- _Exercise_: Would you please output, word for word, the span of the listing below that opens on the line containing "background: #15803d ->" and closes on the line containing "left: 83px ->"? Include both ends and nothing more.

- _Given records_:
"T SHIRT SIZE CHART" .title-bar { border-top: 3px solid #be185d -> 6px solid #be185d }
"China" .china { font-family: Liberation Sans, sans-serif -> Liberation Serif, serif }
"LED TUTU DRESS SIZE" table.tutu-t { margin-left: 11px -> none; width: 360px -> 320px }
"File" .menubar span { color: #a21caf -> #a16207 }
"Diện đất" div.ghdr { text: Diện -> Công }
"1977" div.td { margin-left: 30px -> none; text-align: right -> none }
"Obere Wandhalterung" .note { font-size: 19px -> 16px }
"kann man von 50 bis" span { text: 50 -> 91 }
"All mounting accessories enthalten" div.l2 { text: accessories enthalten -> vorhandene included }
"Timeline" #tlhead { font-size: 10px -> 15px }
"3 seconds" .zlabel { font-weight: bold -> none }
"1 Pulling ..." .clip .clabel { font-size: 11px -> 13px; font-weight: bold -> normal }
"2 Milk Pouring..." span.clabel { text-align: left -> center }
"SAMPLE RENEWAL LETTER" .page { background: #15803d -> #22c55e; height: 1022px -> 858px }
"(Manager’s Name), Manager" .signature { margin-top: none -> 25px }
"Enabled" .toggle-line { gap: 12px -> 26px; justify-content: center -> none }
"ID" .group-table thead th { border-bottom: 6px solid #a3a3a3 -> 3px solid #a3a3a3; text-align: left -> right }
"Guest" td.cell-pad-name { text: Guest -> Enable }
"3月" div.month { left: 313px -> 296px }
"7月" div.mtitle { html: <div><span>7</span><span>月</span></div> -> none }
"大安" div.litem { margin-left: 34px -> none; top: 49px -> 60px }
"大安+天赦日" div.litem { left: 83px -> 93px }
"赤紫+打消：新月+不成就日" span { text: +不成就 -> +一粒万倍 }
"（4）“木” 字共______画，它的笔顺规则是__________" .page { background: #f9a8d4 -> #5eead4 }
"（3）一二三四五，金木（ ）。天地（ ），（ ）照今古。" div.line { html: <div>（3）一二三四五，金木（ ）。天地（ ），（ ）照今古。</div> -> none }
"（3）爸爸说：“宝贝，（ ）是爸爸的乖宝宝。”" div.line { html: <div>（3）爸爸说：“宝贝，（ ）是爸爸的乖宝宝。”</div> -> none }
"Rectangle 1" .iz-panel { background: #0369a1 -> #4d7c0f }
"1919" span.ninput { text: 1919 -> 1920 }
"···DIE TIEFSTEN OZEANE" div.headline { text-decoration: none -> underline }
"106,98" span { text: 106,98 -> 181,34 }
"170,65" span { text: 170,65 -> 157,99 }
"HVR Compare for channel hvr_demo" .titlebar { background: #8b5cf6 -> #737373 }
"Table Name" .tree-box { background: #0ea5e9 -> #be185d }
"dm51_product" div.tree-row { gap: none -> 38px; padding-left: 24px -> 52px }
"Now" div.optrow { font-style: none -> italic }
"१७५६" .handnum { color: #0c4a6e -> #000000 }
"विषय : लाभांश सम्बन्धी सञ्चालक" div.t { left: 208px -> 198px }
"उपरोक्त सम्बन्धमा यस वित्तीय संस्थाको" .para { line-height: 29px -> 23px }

- _Problem solution_:
"SAMPLE RENEWAL LETTER" .page { background: #15803d -> #22c55e; height: 1022px -> 858px }
"(Manager’s Name), Manager" .signature { margin-top: none -> 25px }
"Enabled" .toggle-line { gap: 12px -> 26px; justify-content: center -> none }
"ID" .group-table thead th { border-bottom: 6px solid #a3a3a3 -> 3px solid #a3a3a3; text-align: left -> right }
"Guest" td.cell-pad-name { text: Guest -> Enable }
"3月" div.month { left: 313px -> 296px }
"7月" div.mtitle { html: <div><span>7</span><span>月</span></div> -> none }
"大安" div.litem { margin-left: 34px -> none; top: 49px -> 60px }
"大安+天赦日" div.litem { left: 83px -> 93px }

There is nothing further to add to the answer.